Hak-İş Genel Başkanı Mahmut Arslan ve beraberindeki heyeti makamında kabulünde konuşan Diyanet İşleri Başkanı Görmez, gündeme ilişkin bazı açıklamalarda bulunarak,“Bir Kutlu Doğum ikliminden hemen sonra ülkemizde ve dünyamızda yeni bir manevi iklime girmiş bulunuyoruz. Regaip Kandilinin ve üç ayların hem acılar içinde kıvranan İslam coğrafyasına, hem de büyük sıkıntılar çeken insanlık âlemine yeniden huzur, barış, kardeşlik getirmesini, insanlığın yeniden merhametle buluşmasına vesile olmasını yüce Allah`tan niyaz ediyorum” dedi
Kutlu Doğum Haftası etkinliklerine de değinen Görmez,”Kutlu Doğum Haftası Mevlit Kandilinin alternatifi değildir, onun tamamlayıcısıdır. Sevgili Peygamberimizi anmaktan anlamaya dönük, onun bu çağımıza, insanlarımıza yönelik rahmet mesajlarını daha doğru anlamak için milletimizin Diyanet İşleri Başkanlığı`yla başlattığı çeyrek asırlık bir gelenektir. Sıradan bir doğum günü kutlaması değildir Kutlu Doğum Haftası, sadece biz yılda bir haftamızı sevgili Peygamberimiz Aleyhisselamın insanlığa getirdiği merhameti, adaleti, hakkaniyeti bütün insanlığa yeniden anlatmak için bir vesile olarak kabul ediyoruz. Tabi Diyanet İşleri Başkanlığı bu konuda son derece dikkatlidir. Bu kutlamaların ruhuna, uygun düşmeyen, en küçük bir hadisenin bile yaşanmasına izin vermemiz mümkün değildir. Eğitim amaçlı da olsa, tanıtım amaçlı da olsa dini simgeleri, dini değerlerin bu şekilde hafife alınmasına yol açacak hem Kutlu Doğumun, hem de Kur'an-ı Kerim`in ruhuna uygun olmayan birtakım şekillerde ifade etmeye çalışmayı asla uygun bulmayız. Kaldı ki bu senede aslında böyle bir hadise yaşanmadı bildiğiniz gibi iki sene önce yaşanan bir hadisedir. Yani sizin Kur'an-ı Kerim`le ilgili sorunuzda ifade edilen görüntü iki sene önce kuran kursu öğrencileri tarafından yapılmış, ancak müftümüzün o davranışını bizim kabul etmemiz mümkün değildir. O gün yine soruşturmaya konu olmuş, iki sene sonra yeniden gündeme getirilerek Kutlu Doğum haftasına gölge düşürülmesi de doğru değildir. Diyanet İşleri Başkanlığı konunun üzerinde son derece büyük bir ciddiyetle duruyor. Bir daha bu tür hadiselerin yaşanmaması en büyük temennimizdir. Hem basınımızın, hem kamuoyunun hassasiyetine ben teşekkür ediyorum. Ancak biz bu hassasiyeti dinin bütün değerleriyle ilgili hem haberlerde, hem yorumlarda daimi olmasını diliyoruz, temenni ediyoruz.” şeklinde konuştu.

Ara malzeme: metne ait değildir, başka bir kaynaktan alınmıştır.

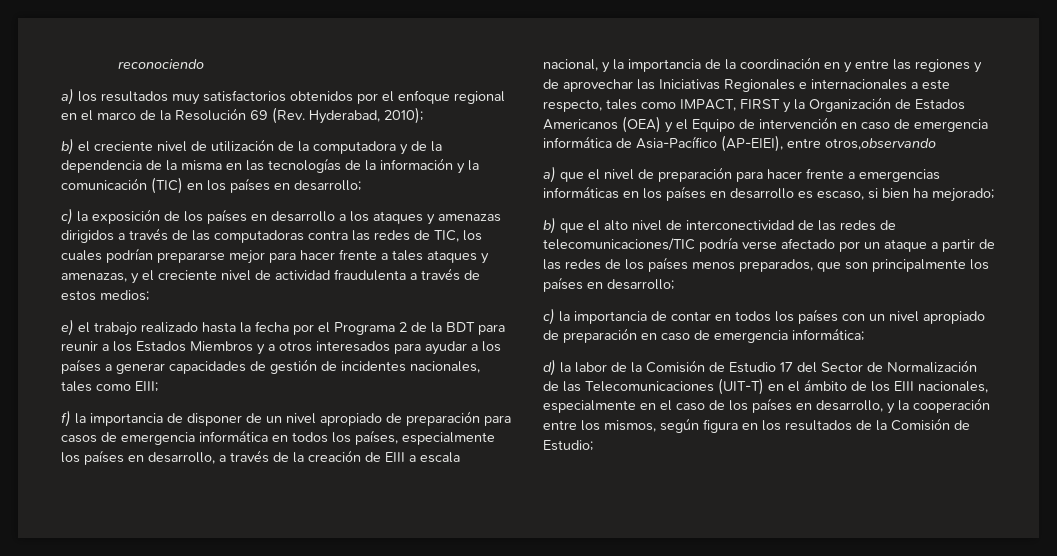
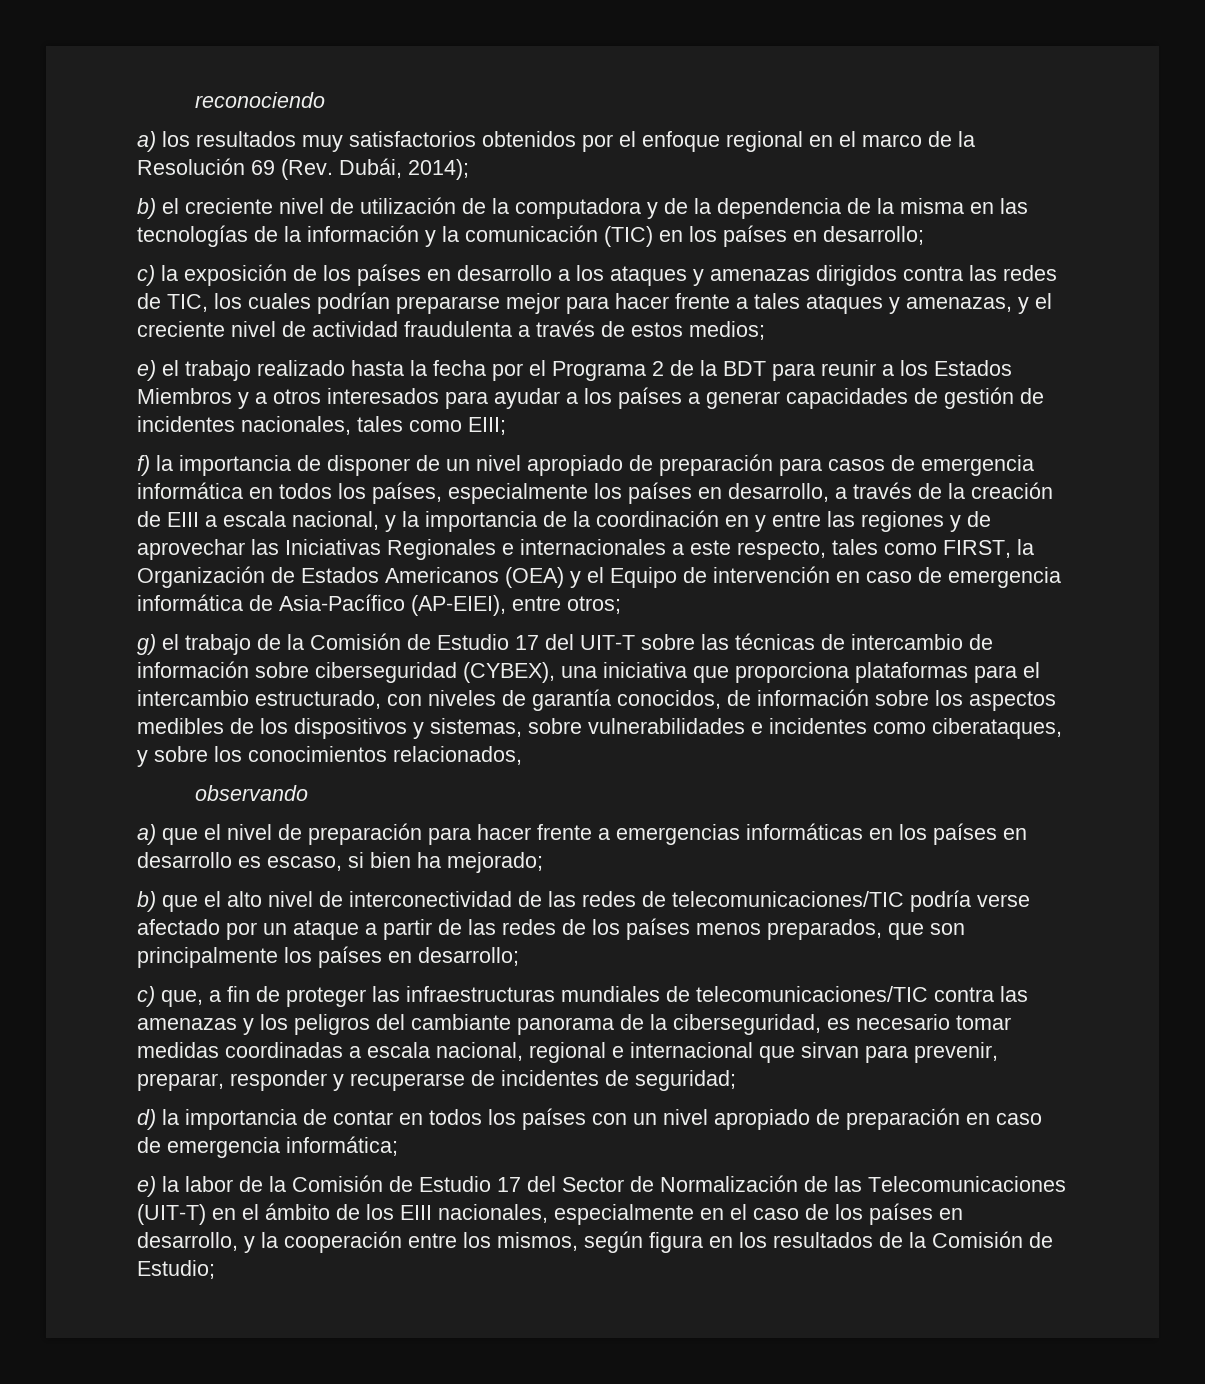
- a) los resultados muy satisfactorios obtenidos por el enfoque regional en el marco de la Resolución 69 (Rev. Hyderabad, 2010);
+ a) los resultados muy satisfactorios obtenidos por el enfoque regional en el marco de la Resolución 69 (Rev. Dubái, 2014);
- c) la exposición de los países en desarrollo a los ataques y amenazas dirigidos a través de las computadoras contra las redes de TIC, los cuales podrían prepararse mejor para hacer frente a tales ataques y amenazas, y el creciente nivel de actividad fraudulenta a través de estos medios;
+ c) la exposición de los países en desarrollo a los ataques y amenazas dirigidos contra las redes de TIC, los cuales podrían prepararse mejor para hacer frente a tales ataques y amenazas, y el creciente nivel de actividad fraudulenta a través de estos medios;
- f) la importancia de disponer de un nivel apropiado de preparación para casos de emergencia informática en todos los países, especialmente los países en desarrollo, a través de la creación de EIII a escala nacional, y la importancia de la coordinación en y entre las regiones y de aprovechar las Iniciativas Regionales e internacionales a este respecto, tales como IMPACT, FIRST y la Organización de Estados Americanos (OEA) y el Equipo de intervención en caso de emergencia informática de Asia-Pacífico (AP-EIEI), entre otros,observando
+ f) la importancia de disponer de un nivel apropiado de preparación para casos de emergencia informática en todos los países, especialmente los países en desarrollo, a través de la creación de EIII a escala nacional, y la importancia de la coordinación en y entre las regiones y de aprovechar las Iniciativas Regionales e internacionales a este respecto, tales como FIRST, la Organización de Estados Americanos (OEA) y el Equipo de intervención en caso de emergencia informática de Asia-Pacífico (AP-EIEI), entre otros;
+ g) el trabajo de la Comisión de Estudio 17 del UIT-T sobre las técnicas de intercambio de información sobre ciberseguridad (CYBEX), una iniciativa que proporciona plataformas para el intercambio estructurado, con niveles de garantía conocidos, de información sobre los aspectos medibles de los dispositivos y sistemas, sobre vulnerabilidades e incidentes como ciberataques, y sobre los conocimientos relacionados,
+ observando
- c) la importancia de contar en todos los países con un nivel apropiado de preparación en caso de emergencia informática;
+ c) que, a fin de proteger las infraestructuras mundiales de telecomunicaciones/TIC contra las amenazas y los peligros del cambiante panorama de la ciberseguridad, es necesario tomar medidas coordinadas a escala nacional, regional e internacional que sirvan para prevenir, preparar, responder y recuperarse de incidentes de seguridad;
+ d) la importancia de contar en todos los países con un nivel apropiado de preparación en caso de emergencia informática;
- d) la labor de la Comisión de Estudio 17 del Sector de Normalización de las Telecomunicaciones (UIT-T) en el ámbito de los EIII nacionales, especialmente en el caso de los países en desarrollo, y la cooperación entre los mismos, según figura en los resultados de la Comisión de Estudio;
+ e) la labor de la Comisión de Estudio 17 del Sector de Normalización de las Telecomunicaciones (UIT-T) en el ámbito de los EIII nacionales, especialmente en el caso de los países en desarrollo, y la cooperación entre los mismos, según figura en los resultados de la Comisión de Estudio;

“Mısır müftüsünün verdiği fetvayı canlı yayında dinlerken bir ilim adamı olarak utanç duydum…”
Görmez, Mısır mahkemelerinin verdiği hukuksuz cezalarla ilgili şunları söyledi: ”Yanlış kararların fetvalara konu olması Kur'an`ı Kerim`in ve Hazreti Peygamberin hadislerinin bu tür yanlış mahkeme kararlarına, darbe ürünü olan yanlış mahkeme kararlarının Kuran`ı Kerim`le ve İslam fıkhıyla onaylatılarak insanlığa takdim edilmesini bütün İslam geleneği adına, dünyada bütün İslam âlimleri adına son derece mahcubiyet duyduğumu açıkça ifade etmek isterim. Yani Mısır müftüsünün mahkeme kararlarını onaylamak için verdiği fetvayı ben canlı yayında bizzat kendisinden dinlerken orada kullandığı Kur'an ayetleri, orada kullandığı Hazreti Peygamberin hadislerini dinlerken bir ilim adamı olarak hasbelkader İslami ilimleri az çok bilen bir insan olarak büyük bir mahcubiyet ve utanç duyduğumu ifade etmek isterim.” (İLKHA)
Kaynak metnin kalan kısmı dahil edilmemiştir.